Комарик сбрасывает с себя брюки, майку. Присаживается на траву рядом.

— А вы, девчонки, как поживаете? Женихи-то уже есть? А мы вот тут, в деревне остались... Урожай убираем...

Из-за кустов появляется беленький, тоненький Вовуля Озеров. Дурашливо достает из кармана треугольный конвертик с синей печатью, размахивает им:

— Галка, тебе письмо!

— От кого? — В огромных глазах Гали тревога и надежда.

— Не знаю! Обратный адрес: войсковая часть 42 641. Танцуй, Галка!

— Ну, Вова, перестань! Дай сюда!

Но Вовуля дурачится, подпрыгивая, машет письмом перед ее носом. Она несколько раз пытается выхватить письмо, но он уворачивается. Приходится уступить. Народ рассаживается, начинает хлопать в ладоши, запевает почему-то «В лесу родилась елочка», хотя сейчас далеко не Новый год. Покрасневшая Галя несколько раз проходит по кругу, покачивая тоненькими бедрами...

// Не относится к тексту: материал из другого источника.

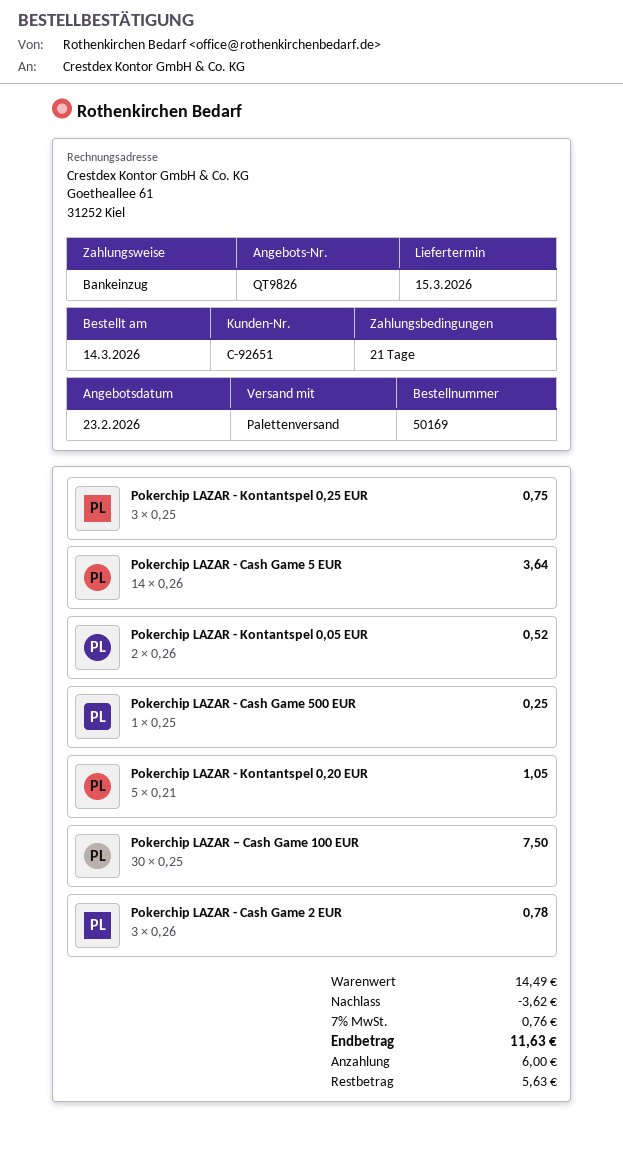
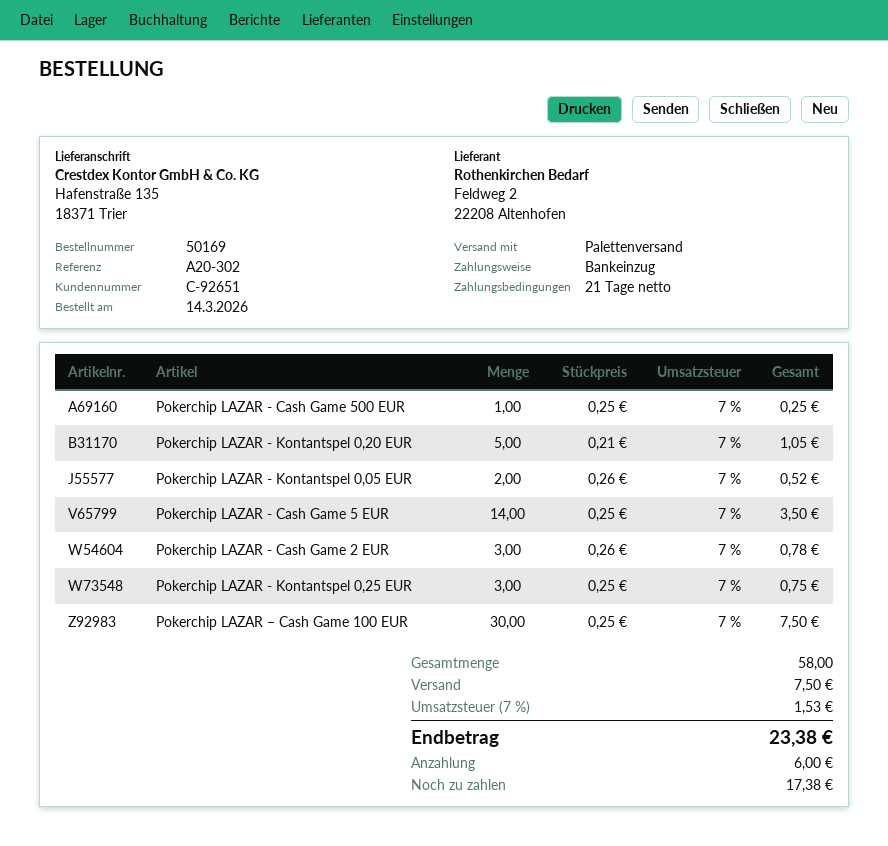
Pokerchip LAZAR - Cash Game 5 EUR: 14 x 0.26 = 3.64 -> 14 x 0.25 = 3.50
discount: 3.62 -> none
shipping: none -> 7.50
tax: 7% = 0.76 -> 7% = 1.53
total: 11.63 -> 23.38
balance: 5.63 -> 17.38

Выручает Крылова. Как молния вскакивает, выхватывает треугольник из руки Вовули, смотрит на знакомый почерк и военный штамп. Передает письмо Галине. Озерова присаживается в сторонке. Нетерпеливо разрывает конверт: «Любимая...» Горло перехватывает уже привычная волна радости, счастья, тепла. Краснея, Галя читает его признания.

Людка, сидящая в кружке с картами в руках, вздыхает, глядя на нее, счастливую. Эх, писал бы он ей так, как Галке! Господи, что бы она только не отдала в жизни, чтобы он написал ей такое письмо! Андрей Франк хмурится. Печально смотрит на Галку. У него ведь вся комната в общежитии оклеена ее фотографиями. Эх!..

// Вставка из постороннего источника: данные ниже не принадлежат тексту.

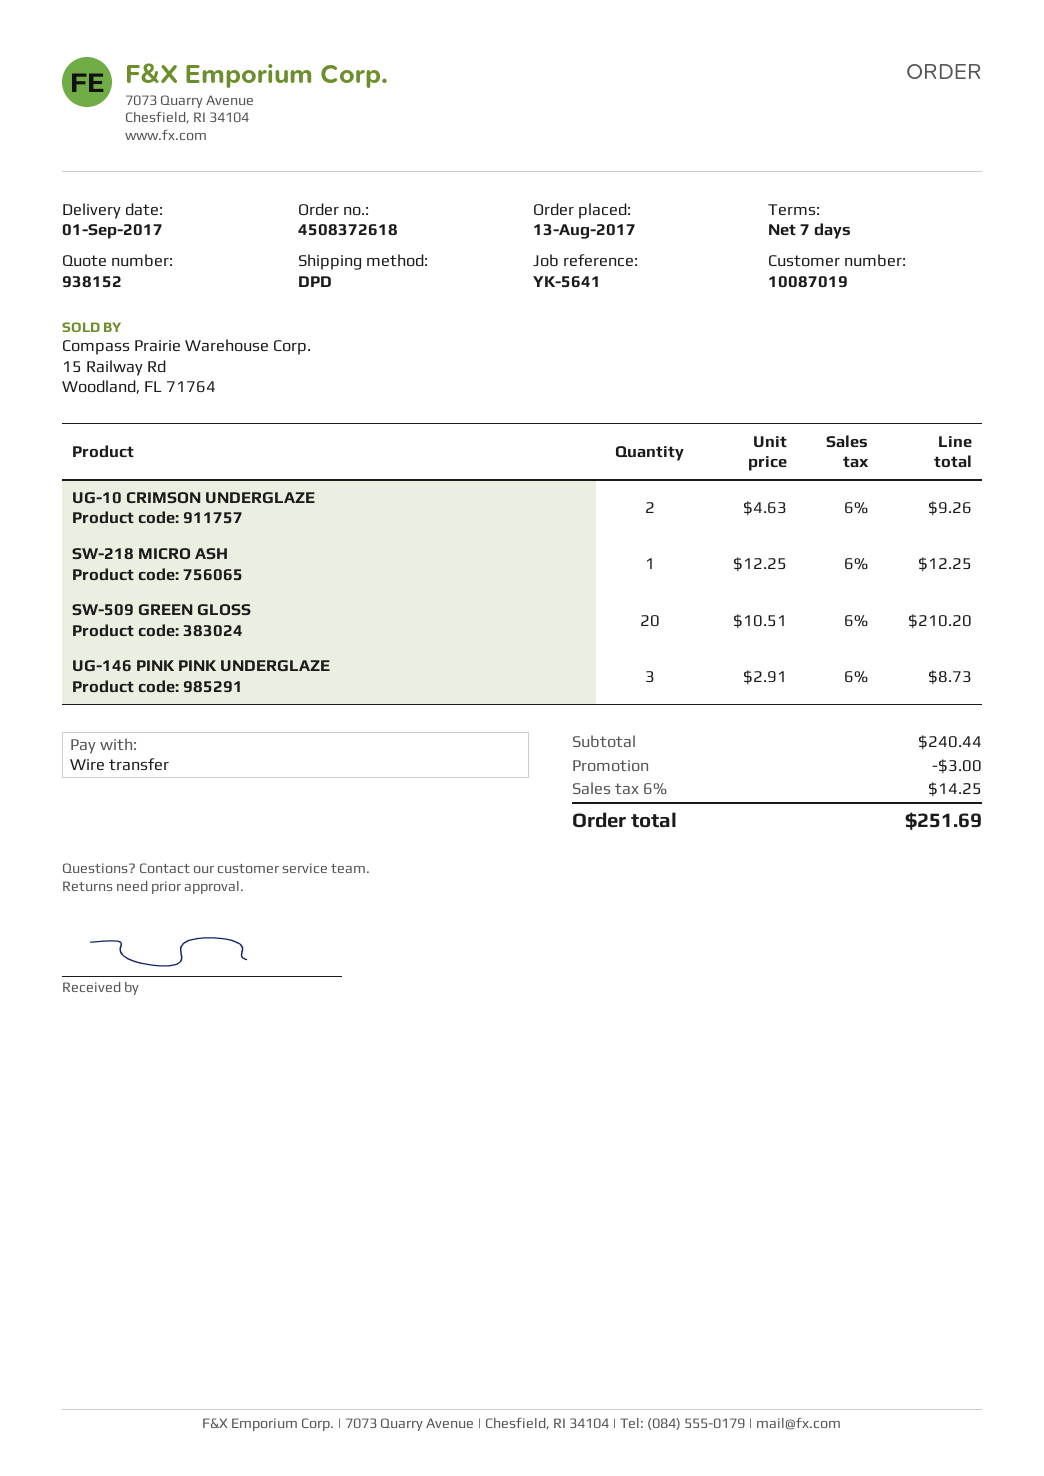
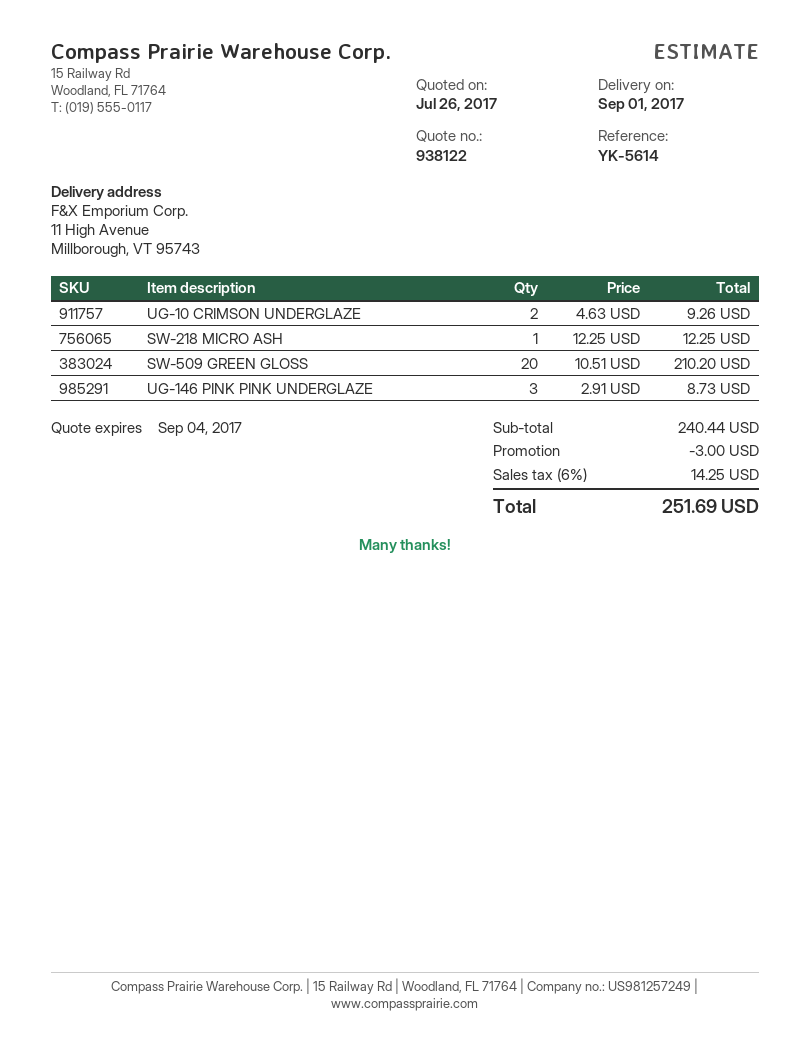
quote number: 938152 -> 938122
reference: YK-5641 -> YK-5614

Казаков не выдерживает первым.

— Ну что, Галь, пишет наш защитник? — спрашивает он с чувством легкой иронии и одновременно живого интереса.

— Автомат уже получил? — добавляет Вовуля.

Она отрывает счастливый взгляд от письма и старается отвечать как можно спокойнее:

— Пишет, что сейчас в учебке на пять месяцев. А потом их распределят по частям. Уже когда присвоят звания этих, как их, сержантов...


 

* * *

Однажды к Богу пришел человек и взмолился:

— Господи! Ты возложил на меня слишком тяжелый крест. Не могу я его носить по жизни. Жена злая. Работа тяжелая. А я сам болен и немощен. Помоги! Освободи!

— Ну что ж, — ответил Господь. — Поставь свой крест вон там, в уголке у оградки. И пойди поищи какой-нибудь другой. Поменьше. Да возьми хоть вон тот.

Схватил человек новый крест. Обрадовался, что меньше. А крест оказался весь в колючках. Искололся человек до крови и опять взмолился:

— Господи, что ты мне дал? Еще тяжелее!

Господь ему в ответ:

— Возьми любой другой.

Стал человек примерять кресты. Тот хоть золотой, да чересчур тяжелый. Этот грязный. Третий длинный. Так и проходил целый день. Но ни один ему не подошел. И только под вечер увидел в уголке подходящий. Обрадовался. Взял его:

— Это по мне! Прямо в самый раз.

А Господь ему в ответ:

— Так это ж твой крест, который ты утром оставил!